A more recent example of how Butterworth’s writings played a key role in corporate lobby efforts to discredit troublesome science can be seen in his work on the controversial artificial sweetener sucralose.

In 2012, Butterworth wrote a Forbes article criticizing a study that raised concerns about the cancer risk of sucralose. He described the researchers, Dr. Morando Soffritti and the Ramazzini Institute, as “something of a joke.”

In 2016, a food industry front group featured Butterworth’s 2012 article and “something of a joke” critique in a press release attacking a new Soffritti “panic study” that raised concerns about sucralose. Reporters at The Independent, the Daily Mail, The Telegraph and Deseret News picked up Butterworth’s quotes discrediting the researchers, and identified him only as a reporter from Forbes.

Similarly, in 2011, Butterworth was a featured expert at the International Sweeteners Association Conference, and quoted in their press release which claimed there is “no evidence of a risk to health” from sucralose, and identified him as a “journalist who regularly contributes to the Financial Times and the Wall Street Journal.”

Emails obtained by USRTK show that Coca Cola VP Rhona Applebaum described Butterworth to the leaders of the Global Energy Balance Network – a Coca-Cola front group working to spin the science on obesity – as our friend and a journalist who was ready and able to work with them. Butterworth said he never worked with that group.

Butterworth is now affiliated with Cornell University as a visiting fellow at the Cornell Alliance for Science, a group launched in 2014 with a Gates Foundation grant to promote GMOs. The Gates-funded group now partners with Sense About Science USA on a workshop to teach young scientists to Stand Up for Science.

Sense About Science USA also runs public engagement workshops for scientists at such venues as the University of Washington, University of Pittsburg, Carnegie Melon, Rockefeller University, Caltech and University of Massachusetts, Boston.

Henry I. Miller – Hoover Institution

Henry I. Miller, MD, a fellow at the Hoover Institution, is one of the most prolific defenders of genetically engineered foods and fiercest opponents of labeling them. He has penned numerous attacks on the organic industry, including “The Colossal Hoax of Organic Agriculture” (Forbes), “Organic Farming is Not Sustainable” (Wall Street Journal) and “The Dirty Truth About Organic Produce” (Newsweek).

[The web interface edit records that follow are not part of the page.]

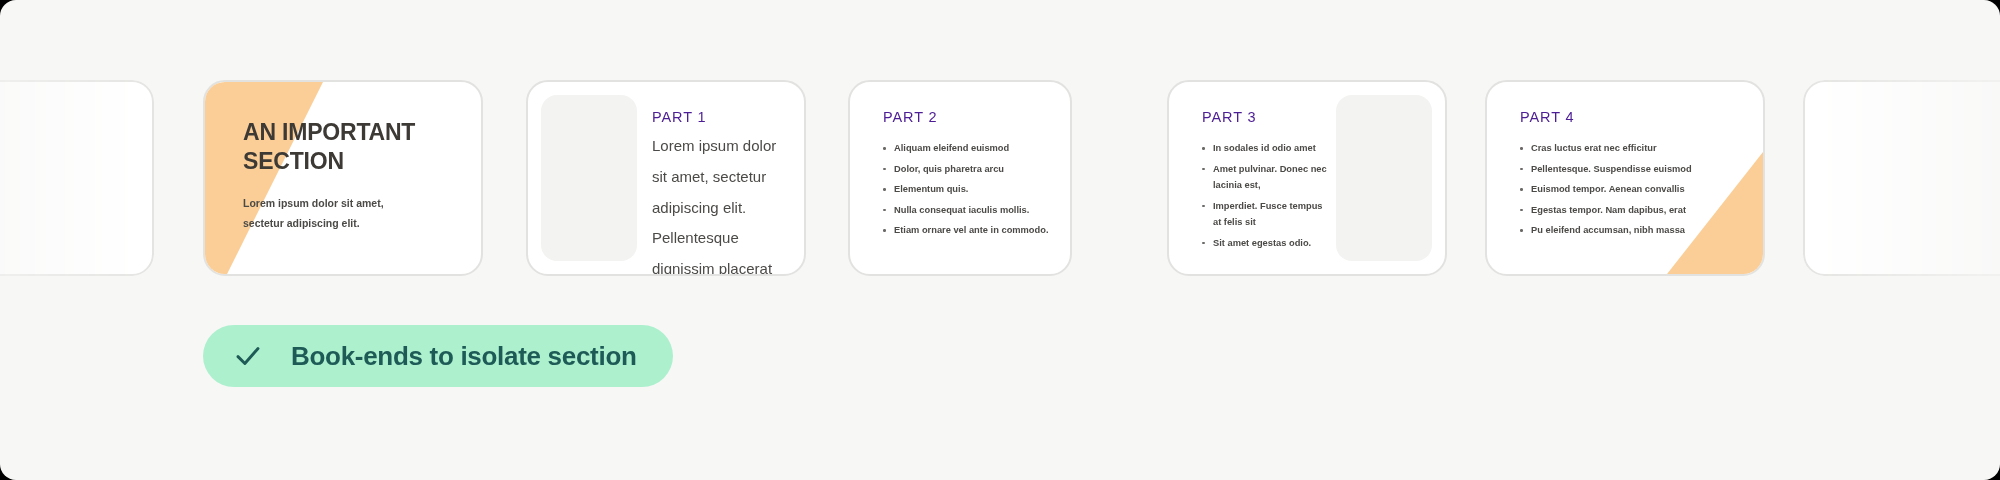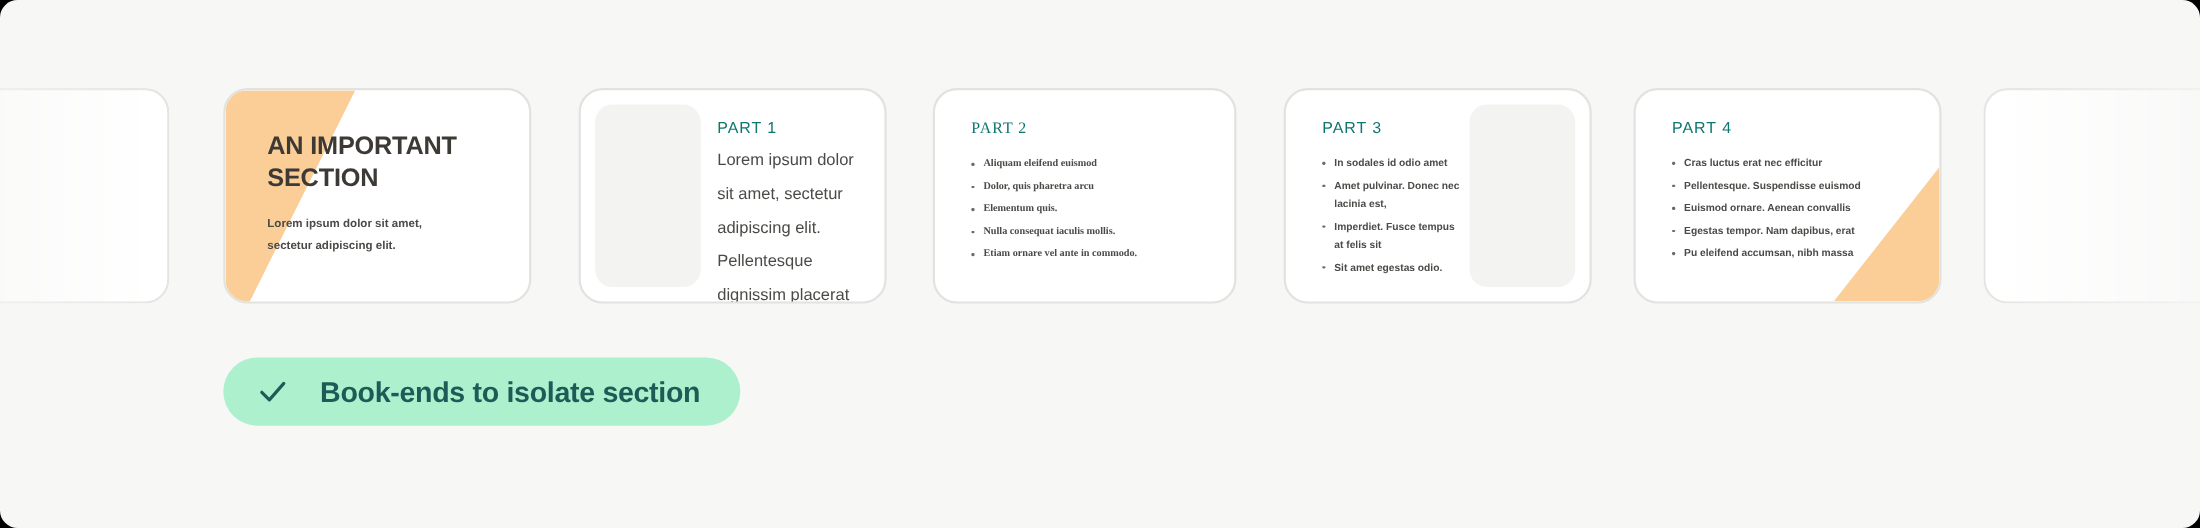"PART 1" .part-label { color: #0f766e -> #4c1d95 }
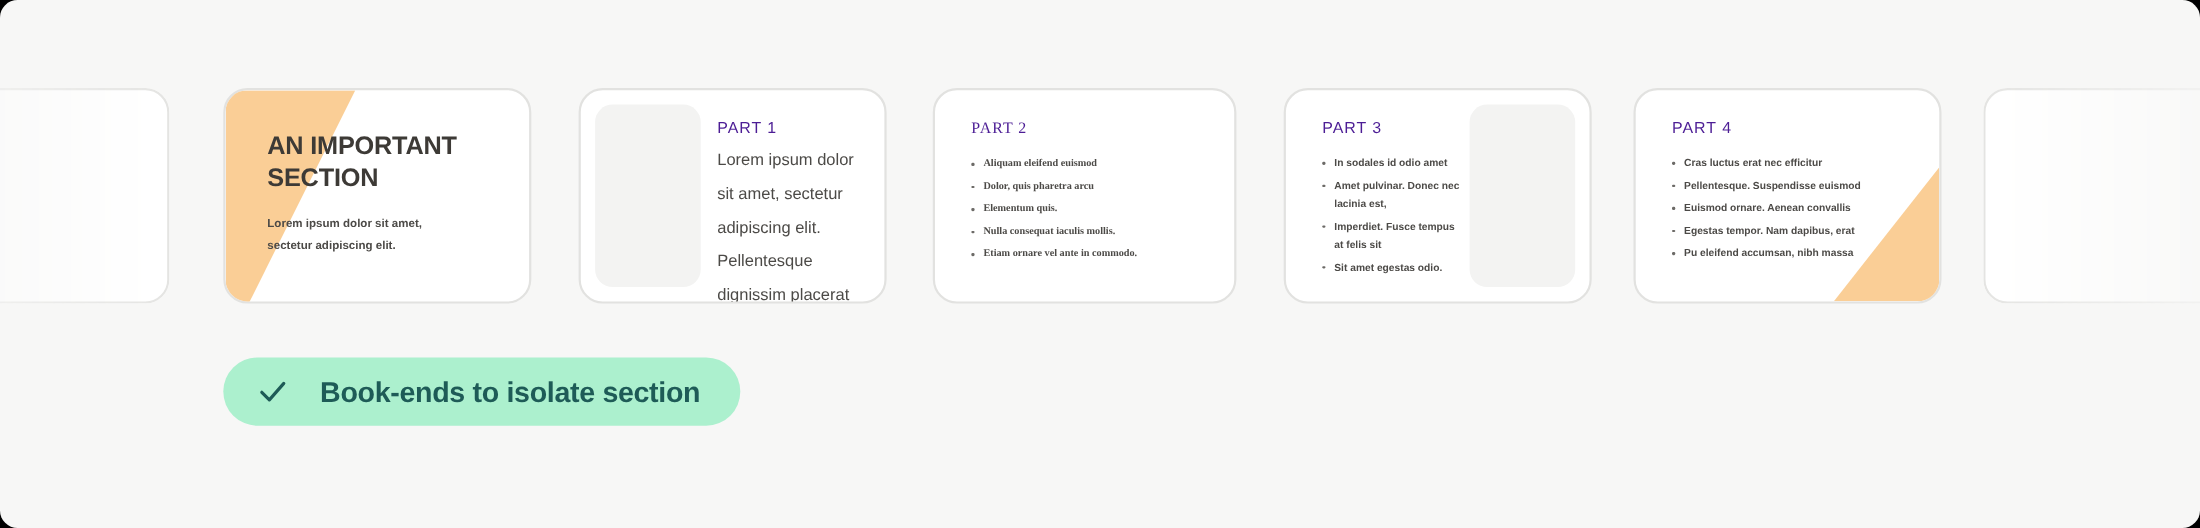"PART 2" .card.c2 { font-family: Liberation Serif, serif -> none; width: 276px -> 224px }
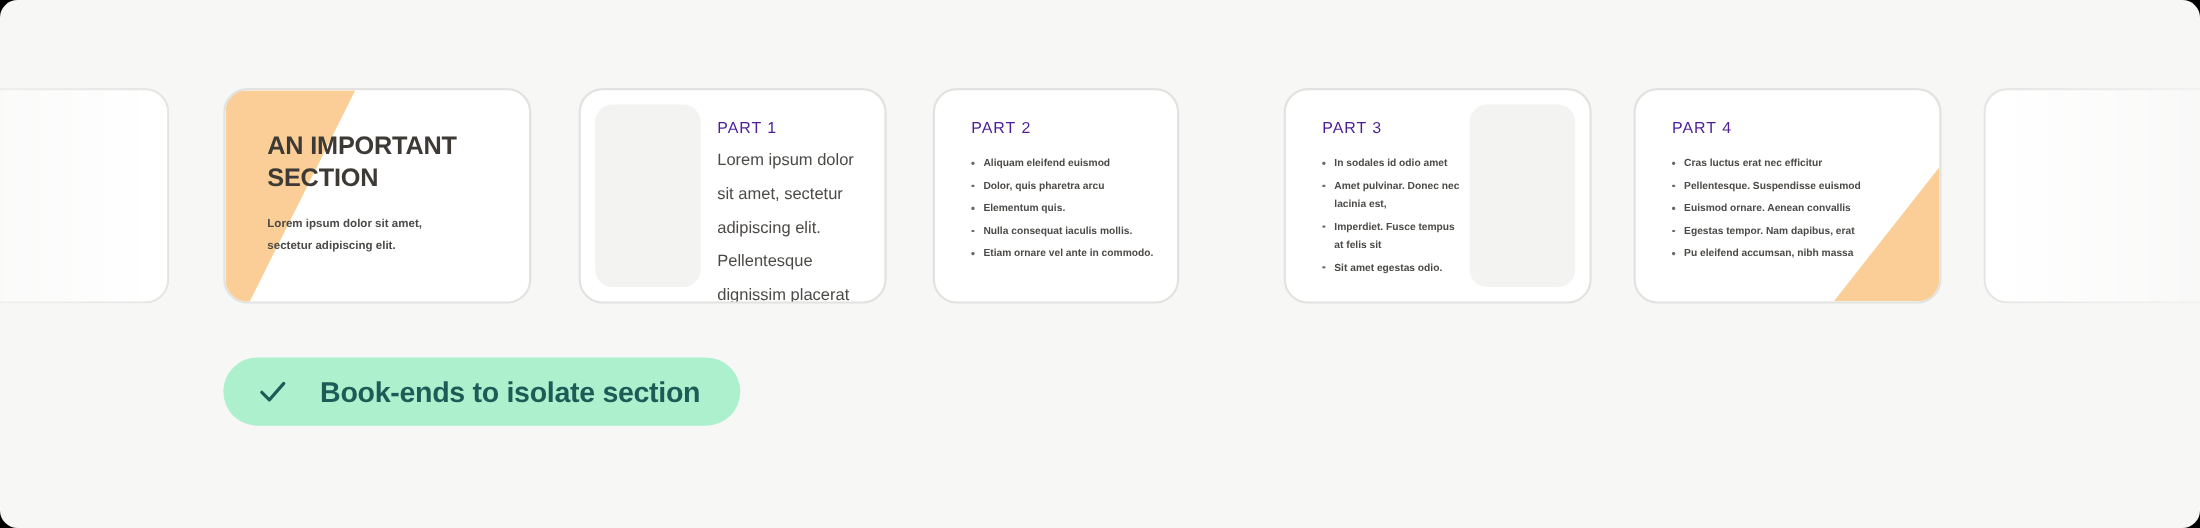"Euismod ornare. Aenean convallis" li { text: ornare -> tempor }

Miller has also written in defense of bee-harming pesticides, plastic chemicals and radiation from nuclear power plants, and has repeatedly argued for the reintroduction of DDT. He did not respond to requests to comment for this story.

Unlike Butterworth and Entine, Miller has a science background and government credentials: he is a medical doctor and was the founding director of the FDA’s office of biotechnology.

Like Butterworth and Entine, Miller’s funding comes from groups that finance climate science denial – the Hoover Institute’s top funder is the Sarah Scaife Foundation, and the group has also taken money from the Searle Freedom Trust, Exxon Mobil, American Chemistry Council, Charles Koch Foundation and Donors Trust.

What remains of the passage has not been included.